How the Robert Pattinson Vehicle ‘Cosmopolis’ Appeals to David Cronenberg Fans (And Nobody Else)

How the Robert Pattinson Vehicle 'Cosmopolis' Appeals to David Cronenberg Fans (And Nobody Else)

“My prostate is asymmetrical,” says Robert Pattinson in one scene of David Cronenberg’s “Cosmopolis.” As the affluent executive Eric Packer riding a limo around New York City in nearly every scene, Pattinson boldly submerges his stardom in the director’s twisted anti-establishment tendencies. That the movie lacks the same depth in its message than the director’s best works comes secondary to its satisfyingly Cronenbergian attributes. Since 2005’s “A History of Violence,” Cronenberg has ventured beyond the grotesque allegorical interests of his earlier movies, a shift that has led some longtime fans to assume he has softened up. As an enjoyably peculiar anti-capitalist indictment, “Cosmopolis” proves otherwise.

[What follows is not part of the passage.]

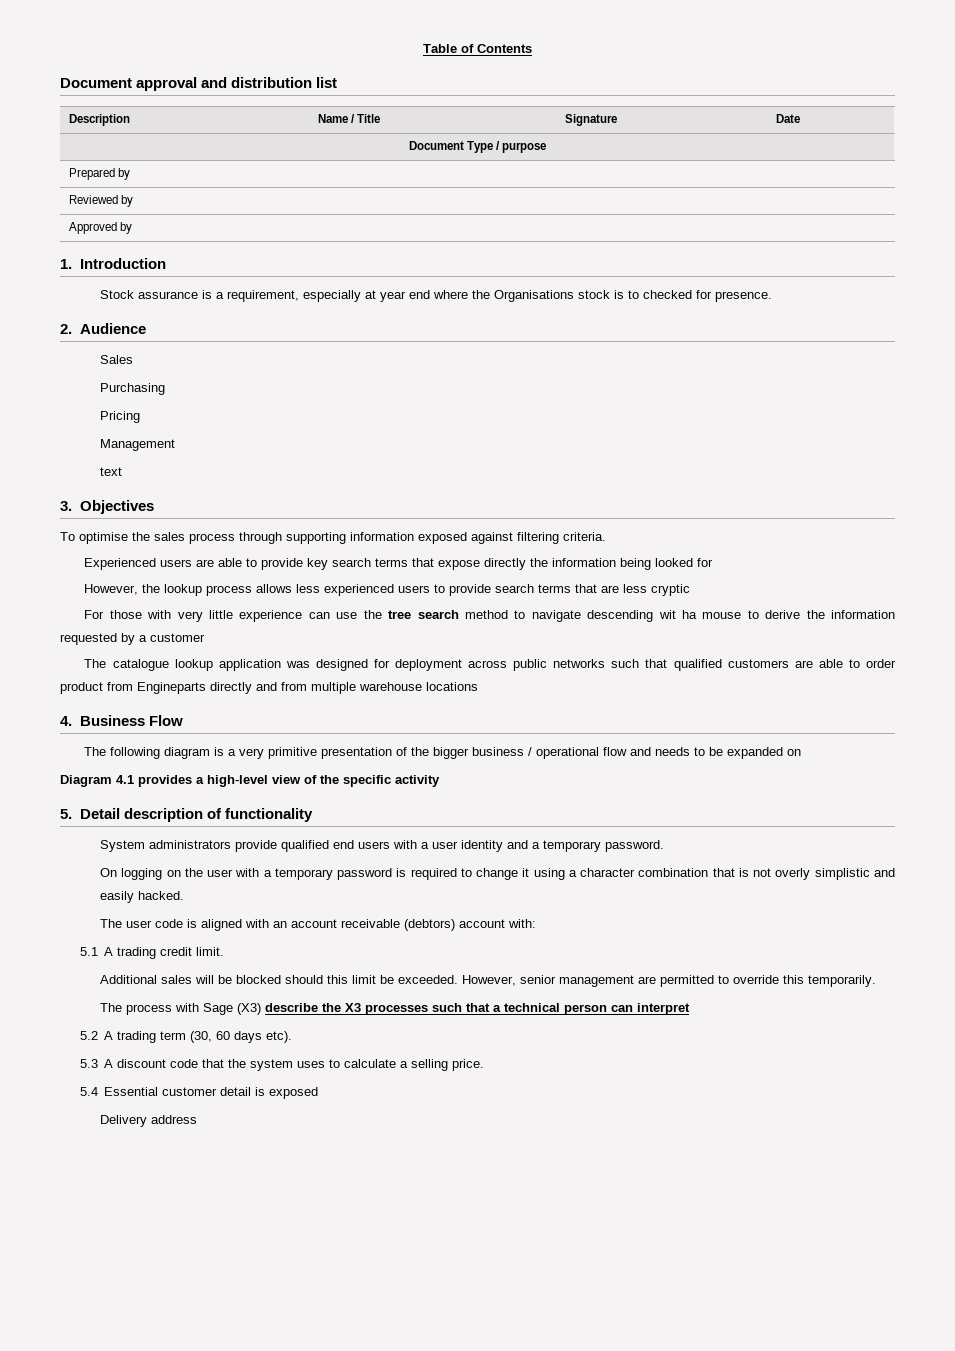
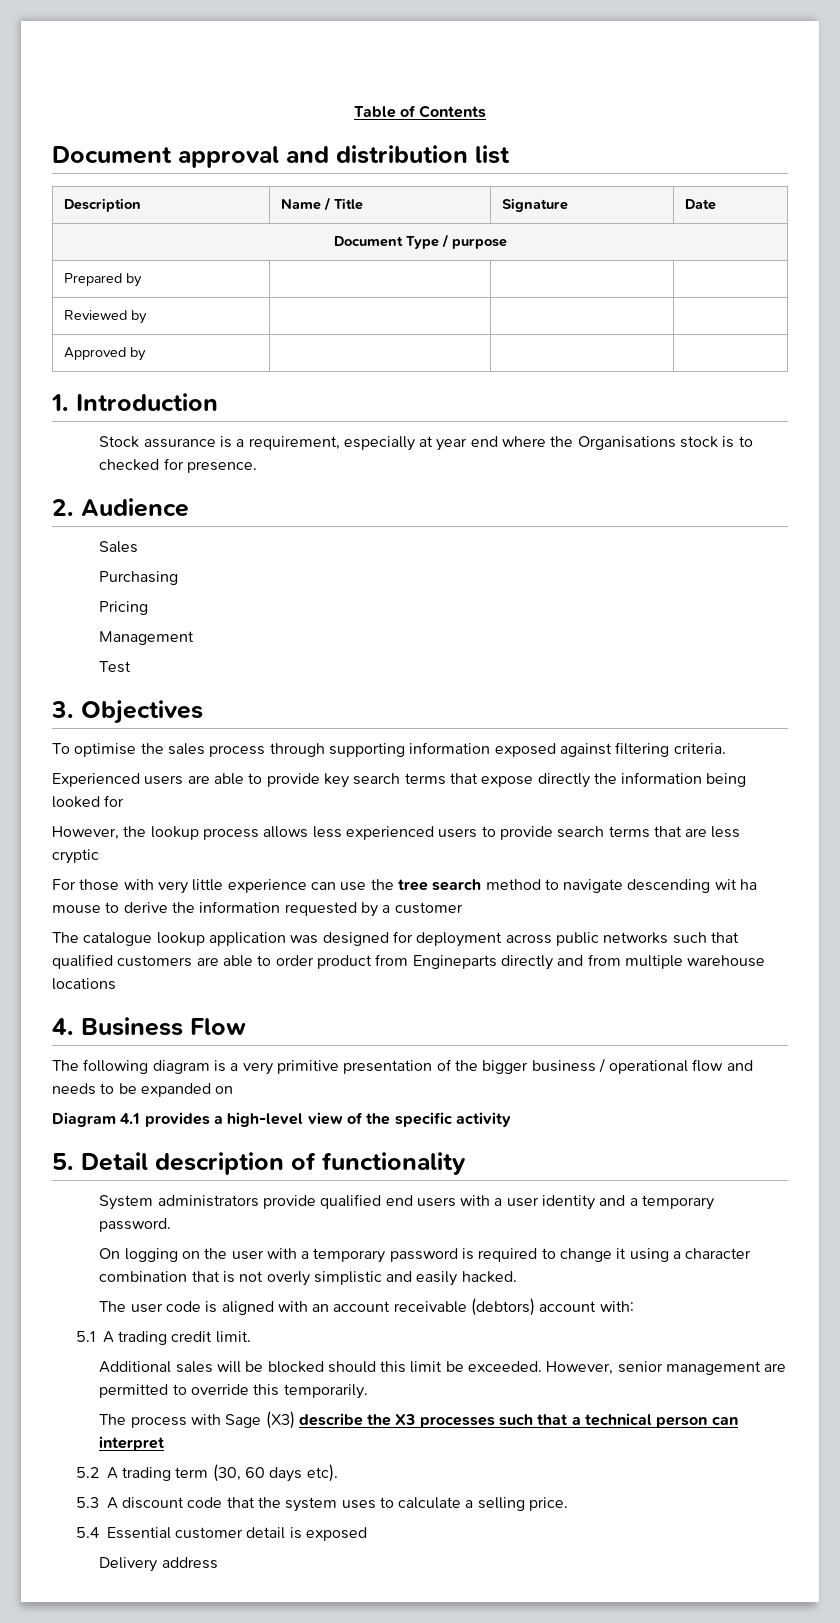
- text
+ Test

[Editor’s Note: This review originally ran during the 2012 Cannes Film Festival. “Cosmopolis” opens this Friday in select theaters.]

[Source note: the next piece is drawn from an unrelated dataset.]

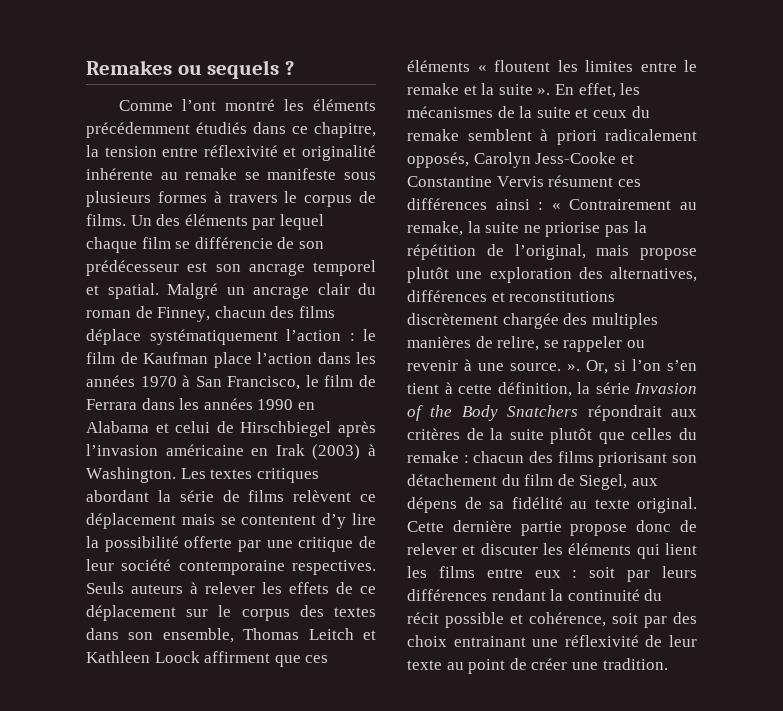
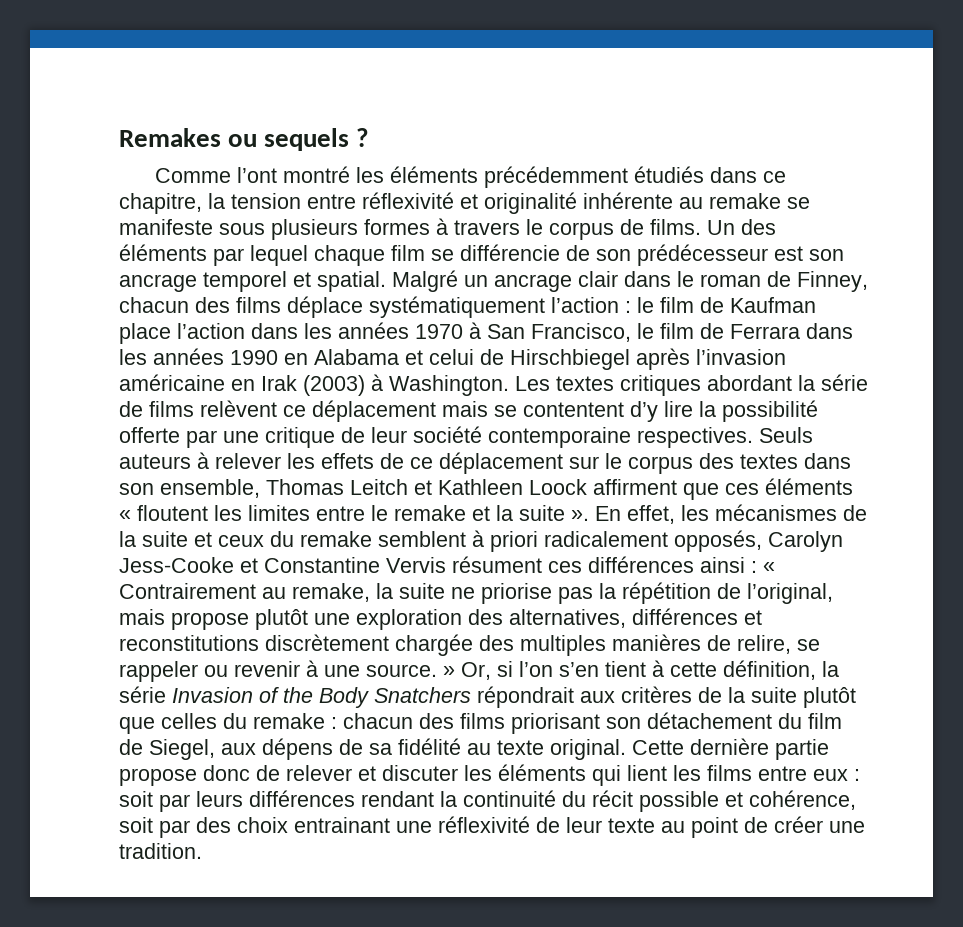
- Malgré un ancrage clair du roman de Finney, chacun des films déplace systématiquement l’action : le film de Kaufman place l’action dans les années 1970 à San Francisco, le film de Ferrara dans les années 1990 en Alabama et celui de Hirschbiegel après l’invasion américaine en Irak (2003) à Washington.
+ Malgré un ancrage clair dans le roman de Finney, chacun des films déplace systématiquement l’action : le film de Kaufman place l’action dans les années 1970 à San Francisco, le film de Ferrara dans les années 1990 en Alabama et celui de Hirschbiegel après l’invasion américaine en Irak (2003) à Washington.
- « Contrairement au remake, la suite ne priorise pas la répétition de l’original, mais propose plutôt une exploration des alternatives, différences et reconstitutions discrètement chargée des multiples manières de relire, se rappeler ou revenir à une source. ». Or, si l’on s’en tient à cette définition, la série Invasion of the Body Snatchers répondrait aux critères de la suite plutôt que celles du remake :
+ « Contrairement au remake, la suite ne priorise pas la répétition de l’original, mais propose plutôt une exploration des alternatives, différences et reconstitutions discrètement chargée des multiples manières de relire, se rappeler ou revenir à une source. » Or, si l’on s’en tient à cette définition, la série Invasion of the Body Snatchers répondrait aux critères de la suite plutôt que celles du remake :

Based on Don Delillo’s 2003’s novella, the movie follows Packer as he heads to the other side of town in pursuit of a haircut. The mission is constantly delayed by city traffic, work briefings, disgruntled employees, and other abrupt events that keep the action contained and secondary to elaborating on Packer’s unique brand of villainy. As with the book, Cronenberg’s screenplay opens with a line from Zbigniew Herbert’s poem “Report from the Besieged City — “a rat became the unit of currency” — and applies it to Packer’s embellished world, which has the cerebral qualities of dystopian sci-fi but otherwise may as well take place in the present. In his high-tech ride, Packer creeps through the city streets, literally shielded from the realities of the outside world. He’s an ivory tower incarnate.

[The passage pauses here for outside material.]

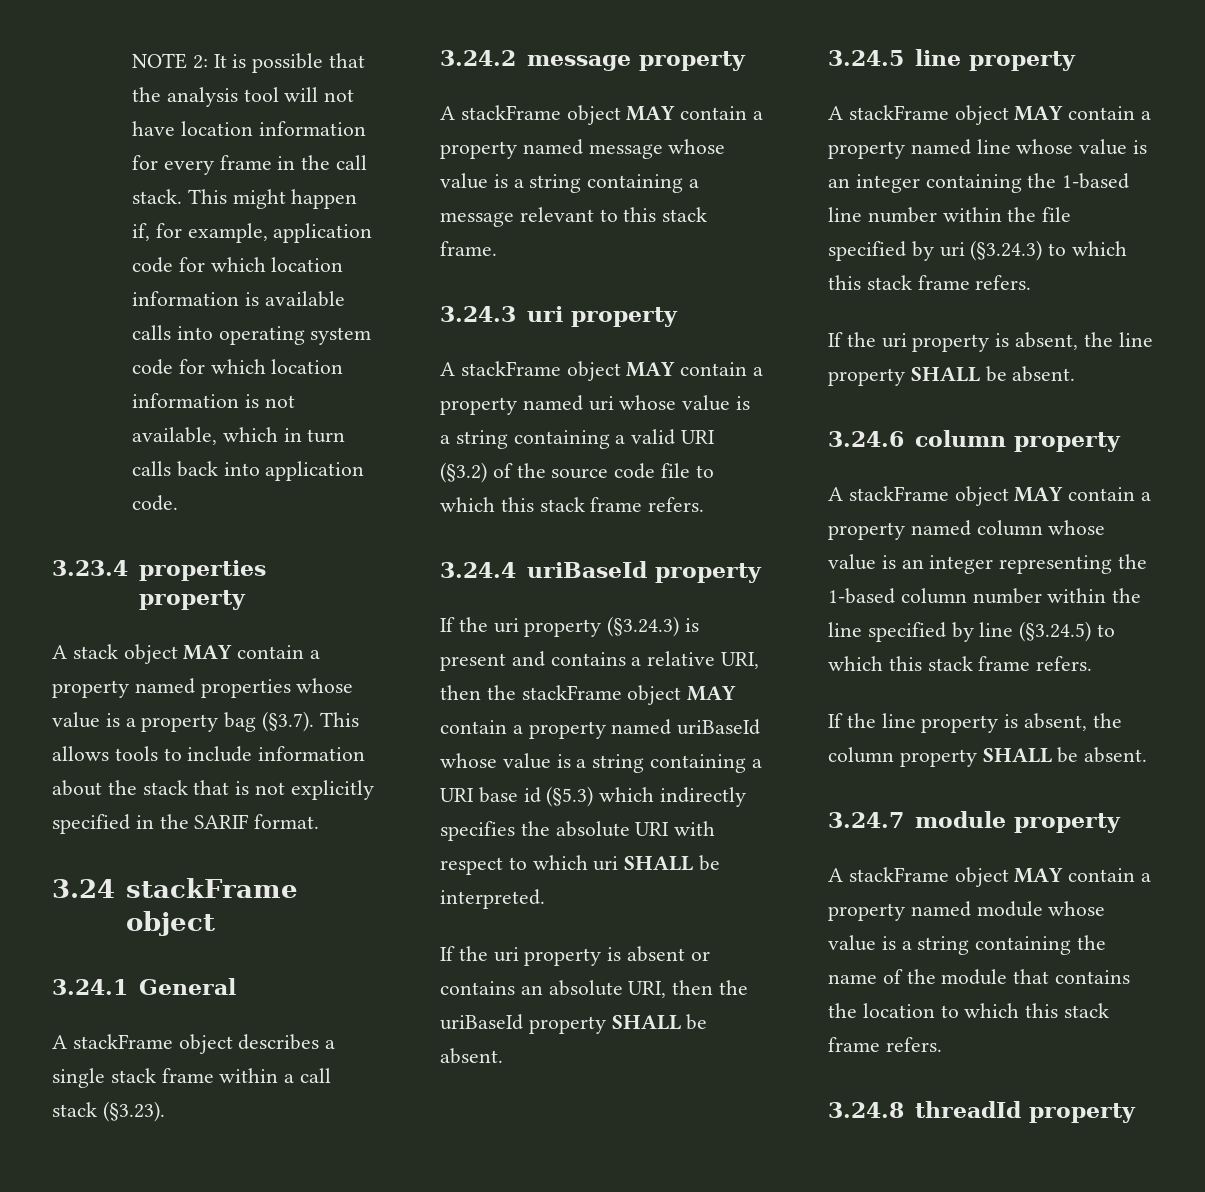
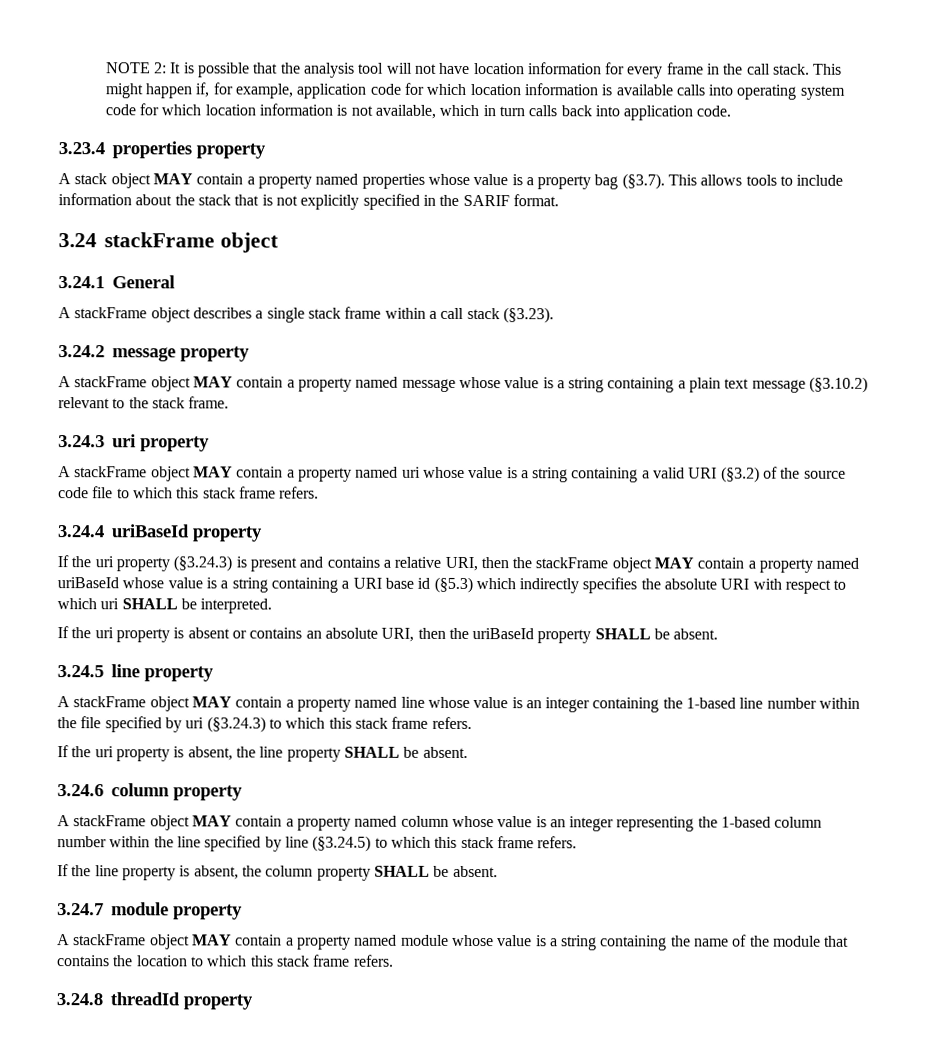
- A stackFrame object MAY contain a property named message whose value is a string containing a message relevant to this stack frame.
+ A stackFrame object MAY contain a property named message whose value is a string containing a plain text message (§3.10.2) relevant to the stack frame.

Over the course of a single day, his sense of security gradually unravels. Packer juggles multiple sex partners (portrayed in bit parts by Samantha Morton, Juliette Binoche and Sarah Gadon) and trades barbs with his scowling body guard (Kevin Durand), while making vein attempts to ignore the Occupy-like protestors dominating the streets even as the car gets buried in their graffiti. Cronenberg’s script plays off Pattinson’s unique blend of dreary fashion, using the actor more for his physicality than his acting chops; Pattinson’s deadpan delivery is a sufficient vessel for the filmmaker’s intentions of using Packer as a vessel for his politics.

Unfortunately, the restrained setting and emphasis on symbolism over plot makes significantly limits Cronenberg’s filmmaking skill, resulting in an overly theatrical and often frustratingly obtuse atmosphere that rises and falls on the basis of the dialogue. Just when “Cosmopolis” threatens to dissolve into plodding exposition, however, Cronenberg regains the narrative intrigue with a prolonged concluding sequence that ventures out of the limo and into an apartment, where the character engages in a touchy showdown with a vengeful staffer (an over-the-top Paul Giamatti). It’s here that the movie manages to deepen Packer’s sensibilities by showing that his despotic lifestyle results more from a naivete endowed on him by society than from his own corrupt psyche.

Until that point, “Cosmopolis” essentially operates as a string of chatty vignettes, with some indictments of corporate extremes benefiting from their alienated delivery and others insufferably on-the-nose. To his credit, however, Cronenberg’s trim approach avoids overstuffing the story with distracting details, implying much of Packer’s fame and power without going out of the way to flesh it out. His confidence in the ideology takes precedence, and while never as shocking as “Naked Lunch,” the new movie similarly inhabits its misguided protagonist’s psyche.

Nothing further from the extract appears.